# Records provided
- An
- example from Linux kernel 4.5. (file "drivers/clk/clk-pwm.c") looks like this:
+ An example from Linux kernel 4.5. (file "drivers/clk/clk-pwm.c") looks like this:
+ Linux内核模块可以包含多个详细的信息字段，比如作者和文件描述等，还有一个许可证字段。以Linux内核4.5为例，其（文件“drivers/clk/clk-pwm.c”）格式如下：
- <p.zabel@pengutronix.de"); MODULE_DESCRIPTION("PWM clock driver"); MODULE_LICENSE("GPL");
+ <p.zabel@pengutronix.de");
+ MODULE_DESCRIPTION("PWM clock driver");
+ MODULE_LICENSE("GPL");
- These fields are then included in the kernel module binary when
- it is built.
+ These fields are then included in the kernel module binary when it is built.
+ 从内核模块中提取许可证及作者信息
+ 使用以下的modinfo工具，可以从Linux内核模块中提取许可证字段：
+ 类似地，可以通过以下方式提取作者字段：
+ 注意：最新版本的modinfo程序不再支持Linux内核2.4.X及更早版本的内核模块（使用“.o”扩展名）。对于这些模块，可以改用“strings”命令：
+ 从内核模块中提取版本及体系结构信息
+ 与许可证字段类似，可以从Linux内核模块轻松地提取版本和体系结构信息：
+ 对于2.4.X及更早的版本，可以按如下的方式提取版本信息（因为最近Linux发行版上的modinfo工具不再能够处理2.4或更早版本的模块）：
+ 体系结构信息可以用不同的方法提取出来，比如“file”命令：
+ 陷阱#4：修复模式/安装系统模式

# Instructions to follow
Would you write out all of the data exactly as given?

# Your response
- An
- example from Linux kernel 4.5. (file "drivers/clk/clk-pwm.c") looks like this:
+ An example from Linux kernel 4.5. (file "drivers/clk/clk-pwm.c") looks like this:
+ Linux内核模块可以包含多个详细的信息字段，比如作者和文件描述等，还有一个许可证字段。以Linux内核4.5为例，其（文件“drivers/clk/clk-pwm.c”）格式如下：
- <p.zabel@pengutronix.de"); MODULE_DESCRIPTION("PWM clock driver"); MODULE_LICENSE("GPL");
+ <p.zabel@pengutronix.de");
+ MODULE_DESCRIPTION("PWM clock driver");
+ MODULE_LICENSE("GPL");
- These fields are then included in the kernel module binary when
- it is built.
+ These fields are then included in the kernel module binary when it is built.
+ 从内核模块中提取许可证及作者信息
+ 使用以下的modinfo工具，可以从Linux内核模块中提取许可证字段：
+ 类似地，可以通过以下方式提取作者字段：
+ 注意：最新版本的modinfo程序不再支持Linux内核2.4.X及更早版本的内核模块（使用“.o”扩展名）。对于这些模块，可以改用“strings”命令：
+ 从内核模块中提取版本及体系结构信息
+ 与许可证字段类似，可以从Linux内核模块轻松地提取版本和体系结构信息：
+ 对于2.4.X及更早的版本，可以按如下的方式提取版本信息（因为最近Linux发行版上的modinfo工具不再能够处理2.4或更早版本的模块）：
+ 体系结构信息可以用不同的方法提取出来，比如“file”命令：
+ 陷阱#4：修复模式/安装系统模式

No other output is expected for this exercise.